DATA TO PROCESS -
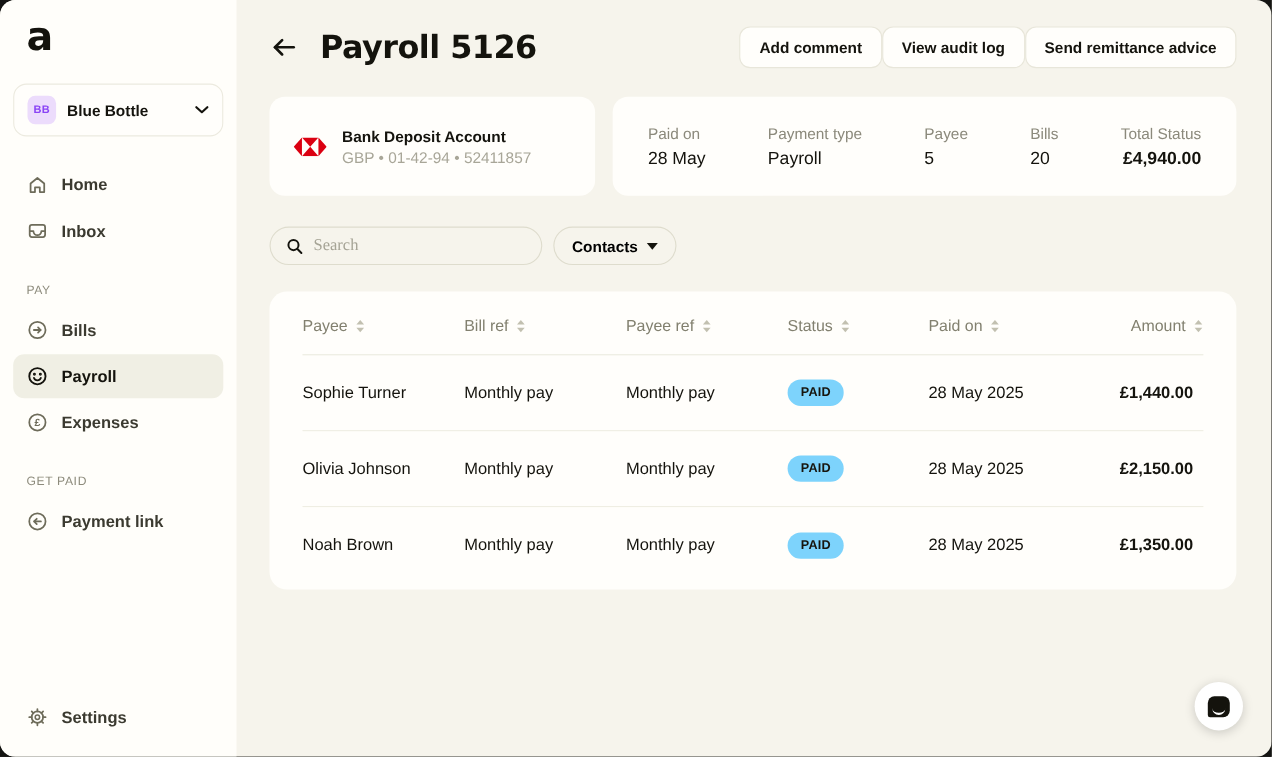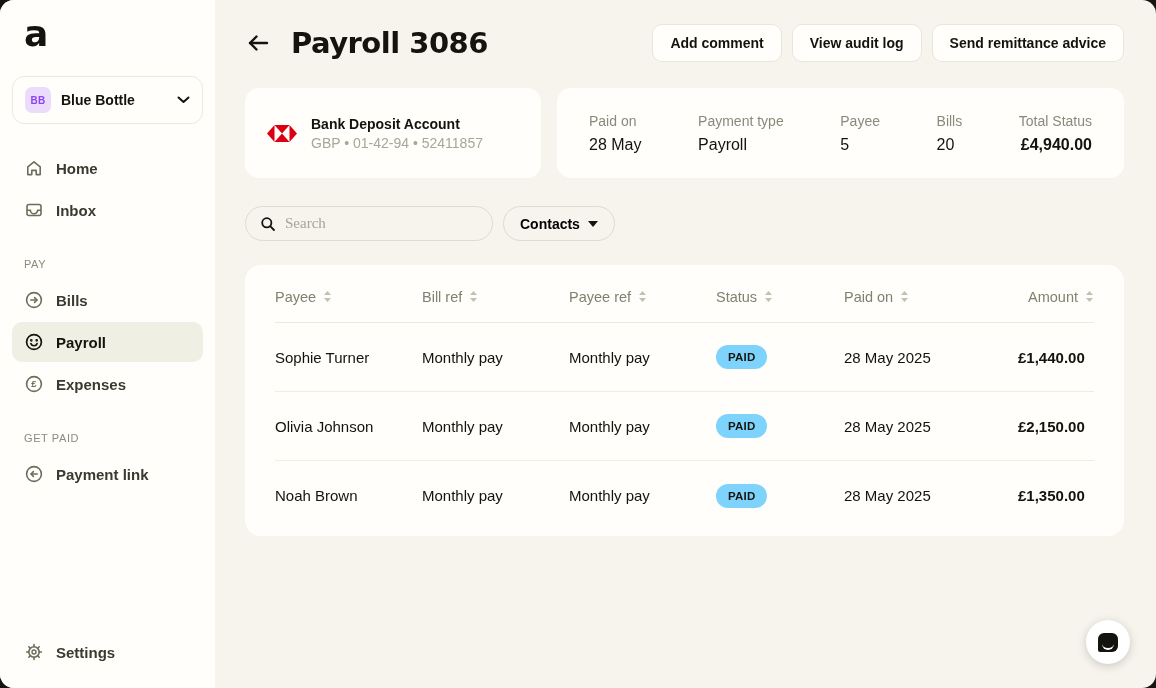--- a/index.html
+++ b/index.html
@@ -61,21 +61,21 @@
 
   
   .main { flex: 1; padding: 24px 32px 0 30px; overflow: hidden; }
 
   .page-header { display: flex; align-items: center; margin-bottom: 26px; }
   .back-btn { display: flex; cursor: pointer; margin-right: 20px; }
   .page-title {
     font-size: 29px; font-weight: 900; letter-spacing: -0.5px;
     font-family: "DejaVu Sans", sans-serif;
   }
-  .header-actions { margin-left: auto; display: flex; gap: 10px; }
+  .header-actions { margin-left: auto; display: flex; }
   .btn {
     background: #fffefb; border: 1px solid #e8e6da; border-radius: 10px;
     padding: 10px 17px; font-size: 14px; font-weight: bold;
     color: #14130d; cursor: pointer; font-family: inherit;
   }
 
   .cards-row { display: flex; gap: 16px; margin-bottom: 28px; }
   .card { background: #fffefb; border-radius: 14px; }
   .bank-card {
     width: 296px; min-width: 296px; height: 90px;
@@ -260,21 +260,21 @@
 
   <main class="main">
 
     <div class="page-header">
       <span class="back-btn">
         <svg width="26" height="24" viewBox="0 0 26 24" fill="none" stroke="#14130d" stroke-width="2.4" stroke-linecap="round" stroke-linejoin="round">
             <path d="M22 12 H5"></path>
             <path d="M11.5 5.5 5 12 l6.5 6.5"></path>
           </svg>
       </span>
-      <h1 class="page-title">Payroll 3086</h1>
+      <h1 class="page-title">Payroll 5126</h1>
       <div class="header-actions">
         <button class="btn">Add comment</button>
         <button class="btn">View audit log</button>
         <button class="btn">Send remittance advice</button>
       </div>
     </div>
 
     <div class="cards-row">
       <div class="card bank-card">
         <span class="bank-logo">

TASK STATEMENT -
In your copy of the records above, include every line exactly but no pictures.

COMPLETED EXERCISE -
--- a/index.html
+++ b/index.html
@@ -61,21 +61,21 @@
 
   
   .main { flex: 1; padding: 24px 32px 0 30px; overflow: hidden; }
 
   .page-header { display: flex; align-items: center; margin-bottom: 26px; }
   .back-btn { display: flex; cursor: pointer; margin-right: 20px; }
   .page-title {
     font-size: 29px; font-weight: 900; letter-spacing: -0.5px;
     font-family: "DejaVu Sans", sans-serif;
   }
-  .header-actions { margin-left: auto; display: flex; gap: 10px; }
+  .header-actions { margin-left: auto; display: flex; }
   .btn {
     background: #fffefb; border: 1px solid #e8e6da; border-radius: 10px;
     padding: 10px 17px; font-size: 14px; font-weight: bold;
     color: #14130d; cursor: pointer; font-family: inherit;
   }
 
   .cards-row { display: flex; gap: 16px; margin-bottom: 28px; }
   .card { background: #fffefb; border-radius: 14px; }
   .bank-card {
     width: 296px; min-width: 296px; height: 90px;
@@ -260,21 +260,21 @@
 
   <main class="main">
 
     <div class="page-header">
       <span class="back-btn">
         <svg width="26" height="24" viewBox="0 0 26 24" fill="none" stroke="#14130d" stroke-width="2.4" stroke-linecap="round" stroke-linejoin="round">
             <path d="M22 12 H5"></path>
             <path d="M11.5 5.5 5 12 l6.5 6.5"></path>
           </svg>
       </span>
-      <h1 class="page-title">Payroll 3086</h1>
+      <h1 class="page-title">Payroll 5126</h1>
       <div class="header-actions">
         <button class="btn">Add comment</button>
         <button class="btn">View audit log</button>
         <button class="btn">Send remittance advice</button>
       </div>
     </div>
 
     <div class="cards-row">
       <div class="card bank-card">
         <span class="bank-logo">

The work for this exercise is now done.